Correlation Matrix Interpretation:
Figure 3. Learning Curves and Residual
Plot
Learning curves are shown in the figure
above to provide important insights into the learning process of machine
learning models. At first, the error rapidly decreases, indicating that the
model quickly understands the basics of the data. But thereafter, the rate of
decline slows down, indicating that the model is having difficulty in
discovering new patterns and is approaching its capacity limit. The error
eventually stabilizes, indicating that the model has made the best use of the
available data. The shape of this curve depends on variables such as data
quality, model complexity, and model design. By understanding this learning
curve, we can estimate model performance, determine the optimal amount of
training data, and compare different models.

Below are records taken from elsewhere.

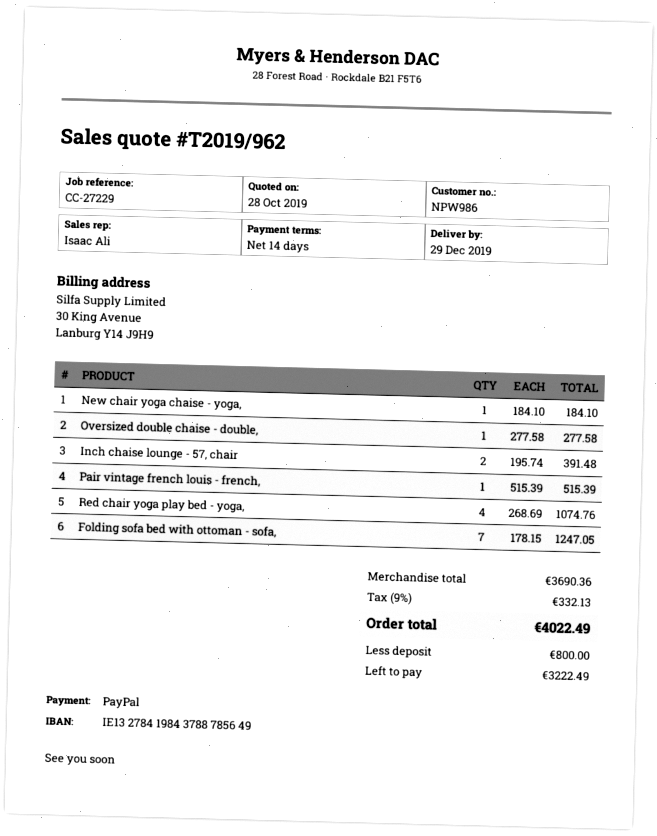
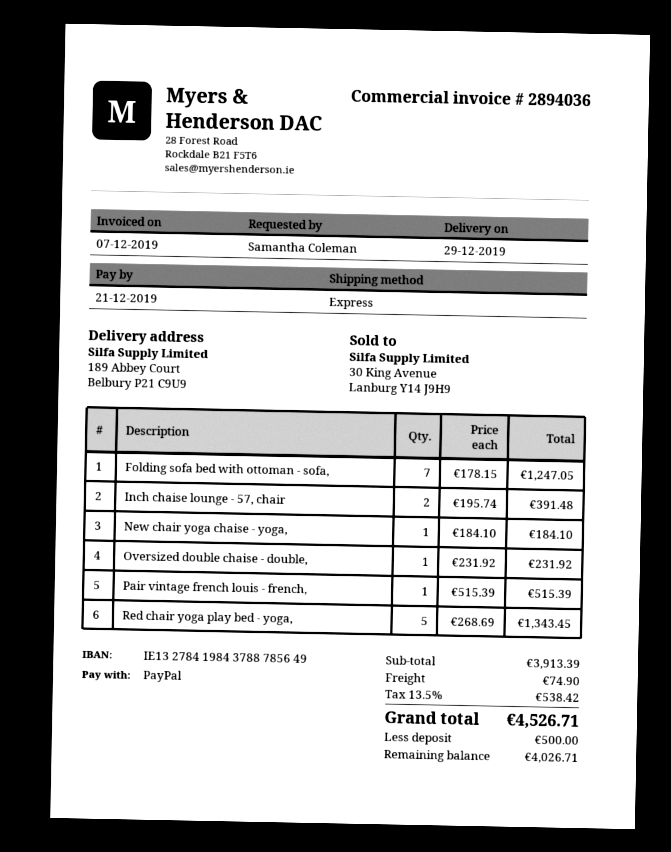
Oversized double chaise - double,: 1 x 277.58 = 277.58 -> 1 x 231.92 = 231.92
Red chair yoga play bed - yoga,: 4 x 268.69 = 1074.76 -> 5 x 268.69 = 1343.45
subtotal: 3690.36 -> 3913.39
shipping: none -> 74.90
tax: 9% = 332.13 -> 13.5% = 538.42
total: 4022.49 -> 4526.71
deposit: 800.00 -> 500.00
balance: 3222.49 -> 4026.71

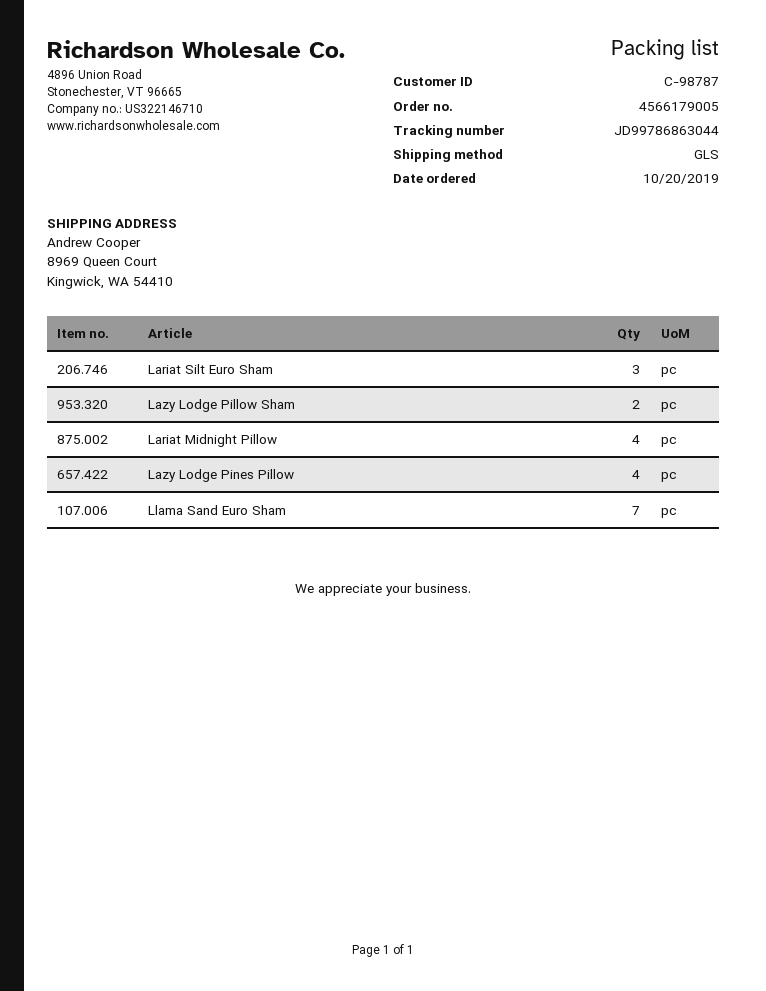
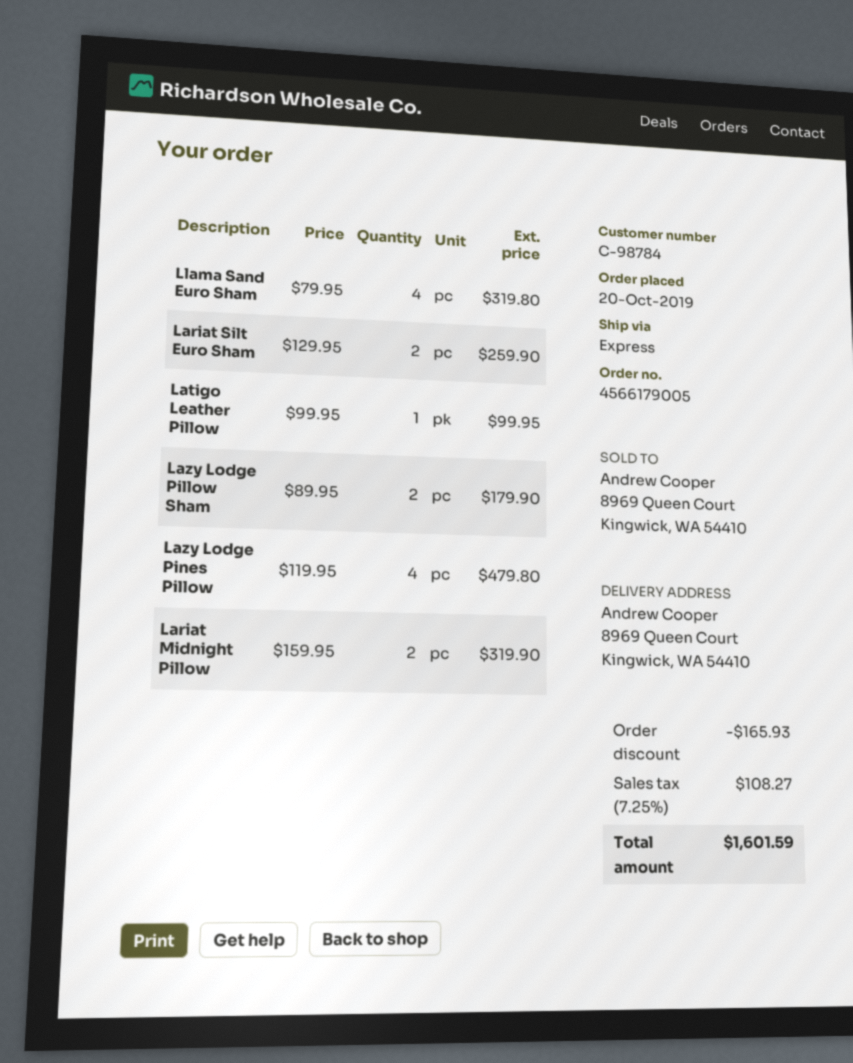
customer number: C-98787 -> C-98784
shipping method: GLS -> express
Lariat Silt Euro Sham: 3 -> 2
Lariat Midnight Pillow: 4 -> 2
Llama Sand Euro Sham: 7 -> 4
Latigo Leather Pillow: none -> 1

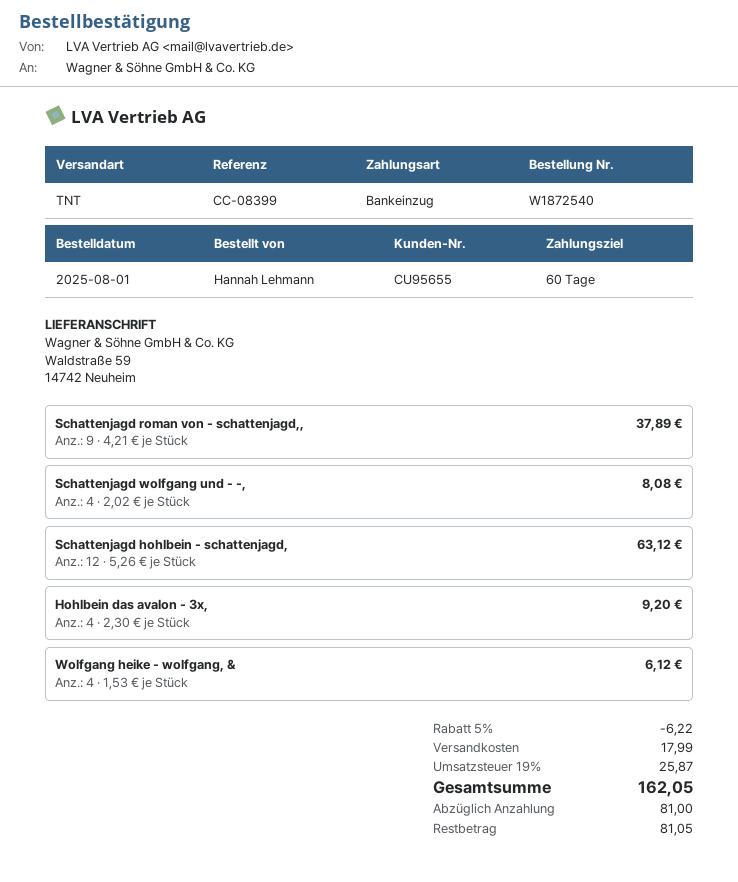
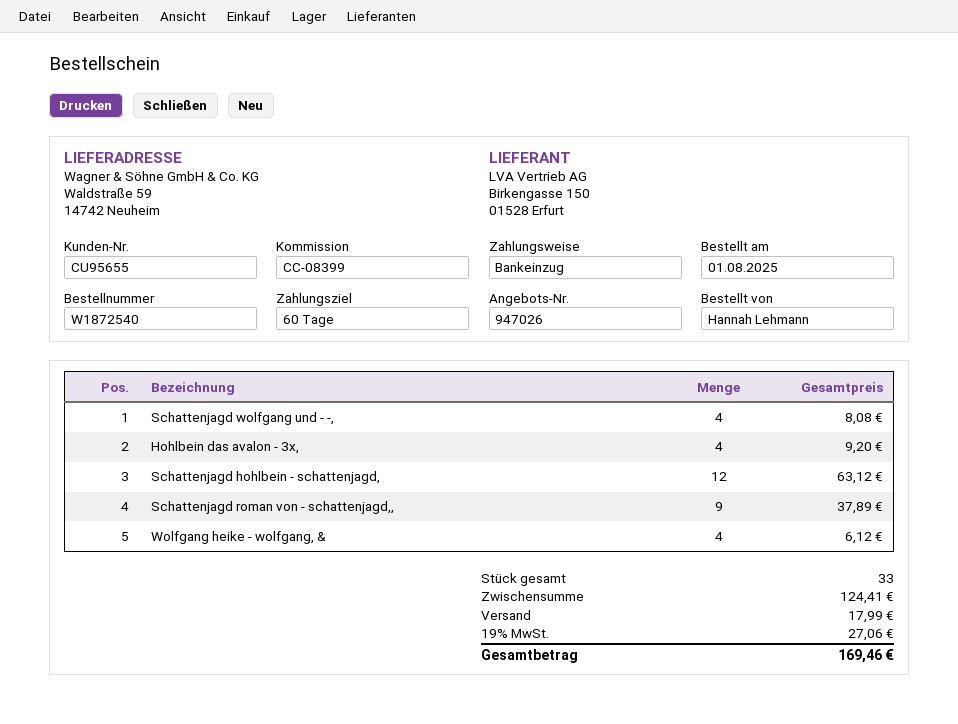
discount: 5% = 6.22 -> none
tax: 19% = 25.87 -> 19% = 27.06
total: 162.05 -> 169.46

Residual Plot of training and testing data. The difference between the anticipated and
observed values by the model is called the residual. The performance of the
model on the training and testing data can be seen more clearly with the help
of this figure. The model successfully predicted the values on the training
data, as seen from the blue line in the plot, which represents the
residuals of the training data. These residuals are mostly clustered around
zero. The green line also represents the residuals from the testing data. A
larger number of residuals indicates a less accurate prediction of the values
on the test data by the model. This graph shows that overall, the model
performs well on both training and testing data; however, it is more accurate
on testing data. This can be explained because the testing data is data that
the model has not previously seen, while the training data is used to train the
model.
Figure 4: Predicted price of red bird's
eye chilies in DKI Jakarta in the next 1 year
Figure 4 shows the forecasted cost of red
cayenne pepper in the Jakarta Special Capital Region. The price of red cayenne
pepper increases from July 2021 to January 2024, as seen from the blue line
that rises steadily in the historical data. In addition, the rising orange line
indicates that the price trend will continue to rise for the coming year,
starting from July 2024 to January 2026. However, keep in mind that these
predictions are only estimates, and may not always come true. It is possible
that the actual price of red cayenne pepper will differ from the forecast. This
uncertainty is shown by the gray confidence interval area surrounding the
projected data line. The price of red cayenne pepper may increase due to
various factors, including supply and demand in the market as well as climatic
conditions. As a result, the actual price of red cayenne pepper may experience
significant short variations.
Discussion
This research resulted in an
in-depth understanding of the price fluctuations of red cayenne pepper in the
Jakarta Special Capital Region from 2021 to 2024. Statistical analysis shows
that the applied XGBoost model has excellent performance with R-squared
values reaching 0.99 on training data and 0.92 on testing data. This indicates
that the model is able to explain most of the variability in the price of red
cayenne pepper, both in the data used for training and new data that has never
been seen before. In addition, the learning curve showed that the model quickly
understood the basic pattern of the data but had difficulty finding new
patterns, indicating limitations in the available data.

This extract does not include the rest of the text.